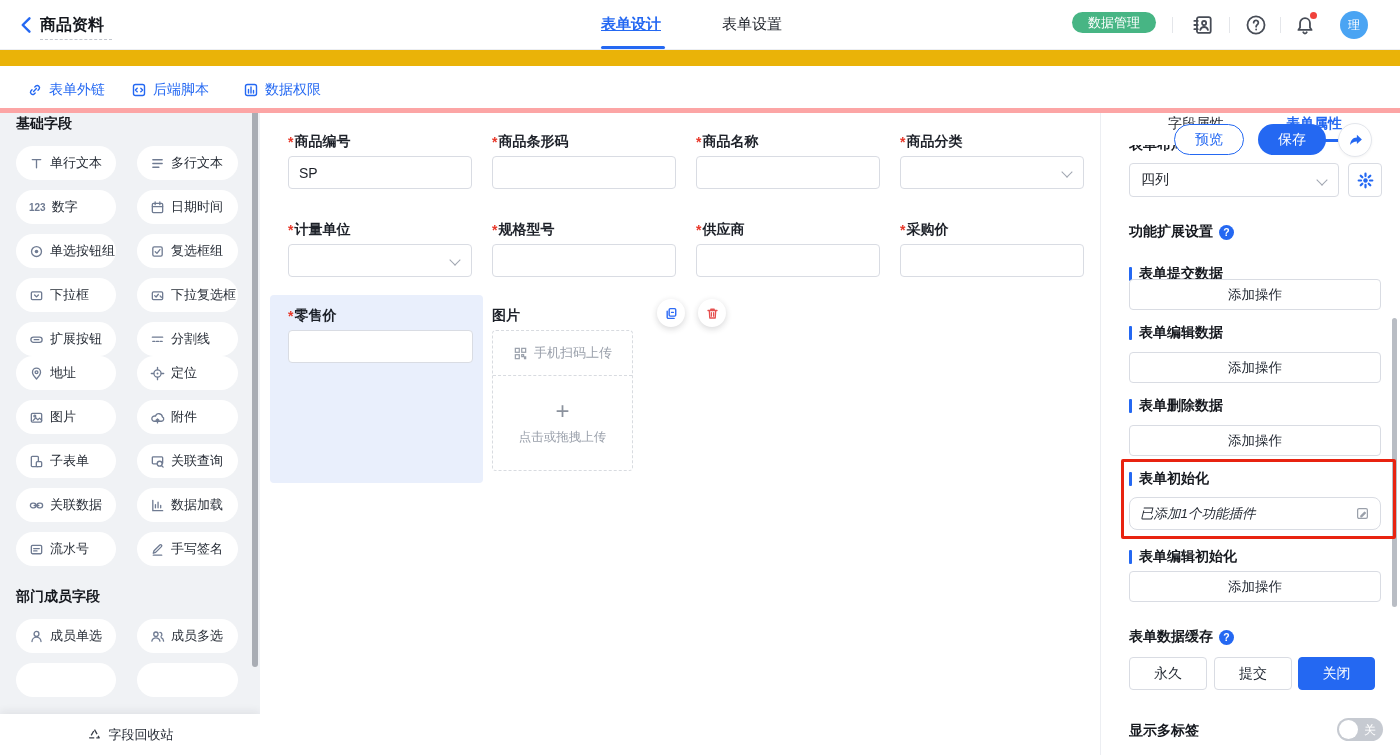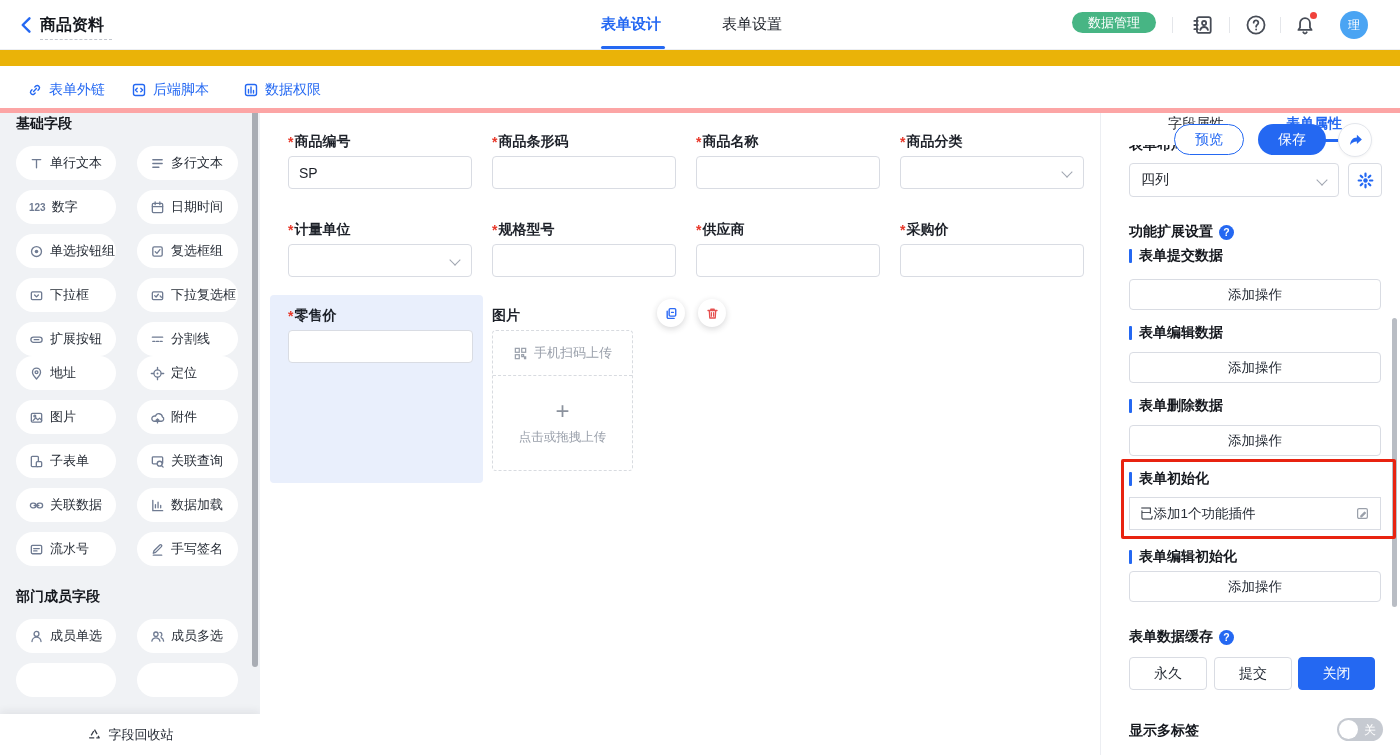--- a/index.html
+++ b/index.html
@@ -13,7 +13,7 @@
   #doc-title { position:absolute; left:40px; top:15px; font-size:16px; font-weight:700; color:#15181e; }
   #title-dash { position:absolute; left:40px; top:39px; width:72px; border-bottom:1px dashed #c3c7cf; }
   .htab { position:absolute; top:15px; font-size:15px; color:#1d2129; cursor:pointer; }
-  .htab.active { color:#2468f2; font-weight:600; }
+  .htab.active { color:#2468f2; font-weight:600;text-decoration:underline; }
   #htab-underline { position:absolute; left:601px; top:46px; width:64px; height:3px; background:#2468f2; border-radius:2px; }
   #btn-data-manage { position:absolute; left:1072px; top:12px; width:84px; height:21px; background:#47b584; color:#fff; font-size:13px; border:none; border-radius:14px; cursor:pointer; }
   .hsep { position:absolute; top:17px; width:1px; height:16px; background:#e4e6ea; }

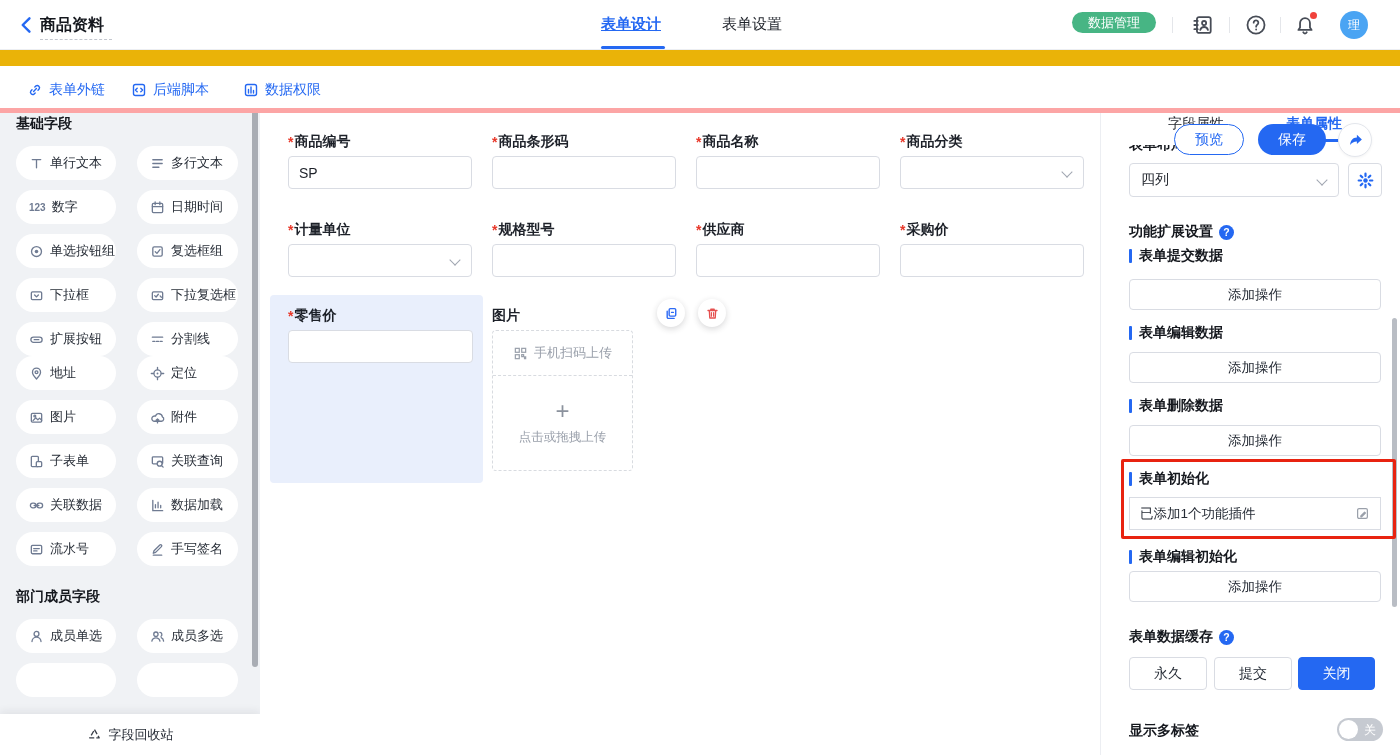--- a/index.html
+++ b/index.html
@@ -516,7 +516,7 @@
       <span class="qmark">?</span>
     </div>
 
-    <div class="sec-h" style="top:150px;align-items:center;">
+    <div class="sec-h" style="top:168px;align-items:center;">
         <span>表单提交数据</span>
       </div>
     <button class="abtn" style="top:182px;">添加操作</button>

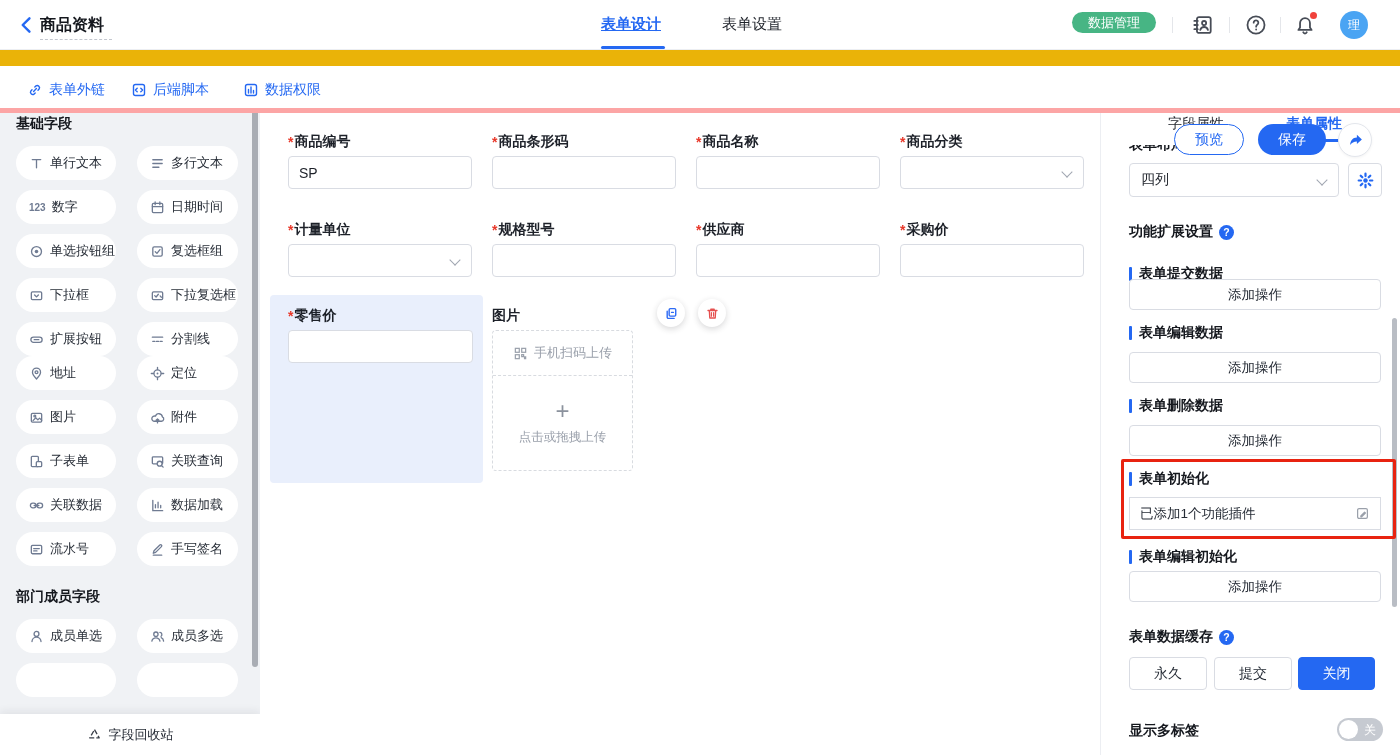--- a/index.html
+++ b/index.html
@@ -72,7 +72,7 @@
   .sec-h::before { content:""; width:3px; height:14px; background:#2468f2; border-radius:1px; }
   .abtn { position:absolute; left:28px; width:252px; height:31px; border:1px solid #d9dce3; border-radius:4px; background:#fff; font-size:13.5px; color:#262c36; cursor:pointer; font-family:inherit; }
   #red-annotation { position:absolute; left:20px; top:362px; width:275px; height:80px; border:3px solid #e82310; border-radius:2px; pointer-events:none; z-index:10; }
-  #plugin-box { position:absolute; left:28px; top:400px; width:252px; height:33px; border:1px solid #d9dce3; border-radius:0; background:#fff; display:flex; align-items:center; padding:0 10px; font-size:13.5px; color:#262c36; cursor:pointer; }
+  #plugin-box { position:absolute; left:28px; top:400px; width:252px; height:33px; border:1px solid #d9dce3; border-radius:8px; background:#fff; display:flex; align-items:center; padding:0 10px; font-size:13.5px; color:#262c36; cursor:pointer;font-style:italic; }
   #plugin-box .grow { flex:1; }
   #edit-plugin { color:#9aa0aa; display:flex; cursor:pointer; }
   .segbtn { position:absolute; top:560px; height:33px; border:1px solid #d9dce3; border-radius:4px; background:#fff; font-size:14px; color:#262c36; cursor:pointer; font-family:inherit; }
====================
- Assignment
The answer must be the lines above from the one containing "<span>表单提交数据</span>" through the one containing "position:absolute; left:28px; width:252px;", reproduced exactly, with no pictures and nothing else.

- Solution
         <span>表单提交数据</span>
       </div>
     <button class="abtn" style="top:182px;">添加操作</button>

--- a/index.html
+++ b/index.html
@@ -72,7 +72,7 @@
   .sec-h::before { content:""; width:3px; height:14px; background:#2468f2; border-radius:1px; }
   .abtn { position:absolute; left:28px; width:252px; height:31px; border:1px solid #d9dce3; border-radius:4px; background:#fff; font-size:13.5px; color:#262c36; cursor:pointer; font-family:inherit; }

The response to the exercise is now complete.